*WHAT IS EXPECTED*: Run through the data and copy out every line that mentions the word "version".

Structured diff data
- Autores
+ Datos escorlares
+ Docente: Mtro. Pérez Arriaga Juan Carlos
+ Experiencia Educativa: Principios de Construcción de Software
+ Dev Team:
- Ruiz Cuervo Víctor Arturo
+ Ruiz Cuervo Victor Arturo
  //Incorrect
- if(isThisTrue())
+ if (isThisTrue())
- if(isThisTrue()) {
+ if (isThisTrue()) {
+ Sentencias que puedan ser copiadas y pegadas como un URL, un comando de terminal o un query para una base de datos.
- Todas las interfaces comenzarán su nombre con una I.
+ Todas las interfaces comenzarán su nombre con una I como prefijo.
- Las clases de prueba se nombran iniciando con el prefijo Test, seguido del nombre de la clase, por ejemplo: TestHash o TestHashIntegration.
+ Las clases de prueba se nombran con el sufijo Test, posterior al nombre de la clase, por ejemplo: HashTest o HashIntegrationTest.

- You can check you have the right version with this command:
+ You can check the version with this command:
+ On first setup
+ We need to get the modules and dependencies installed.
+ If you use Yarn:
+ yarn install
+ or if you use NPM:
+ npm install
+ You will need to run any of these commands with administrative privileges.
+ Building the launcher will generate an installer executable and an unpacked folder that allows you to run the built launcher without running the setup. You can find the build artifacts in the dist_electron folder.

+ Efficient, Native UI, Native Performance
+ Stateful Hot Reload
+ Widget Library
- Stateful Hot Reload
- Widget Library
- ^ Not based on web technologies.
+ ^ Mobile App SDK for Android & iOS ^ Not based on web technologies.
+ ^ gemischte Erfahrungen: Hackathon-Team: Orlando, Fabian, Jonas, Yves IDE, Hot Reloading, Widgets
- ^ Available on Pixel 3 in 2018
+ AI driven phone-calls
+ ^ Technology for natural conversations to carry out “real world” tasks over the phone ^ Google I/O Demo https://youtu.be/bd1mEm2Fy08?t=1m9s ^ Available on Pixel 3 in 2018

*YOUR SOLUTION*:
- You can check you have the right version with this command:
+ You can check the version with this command:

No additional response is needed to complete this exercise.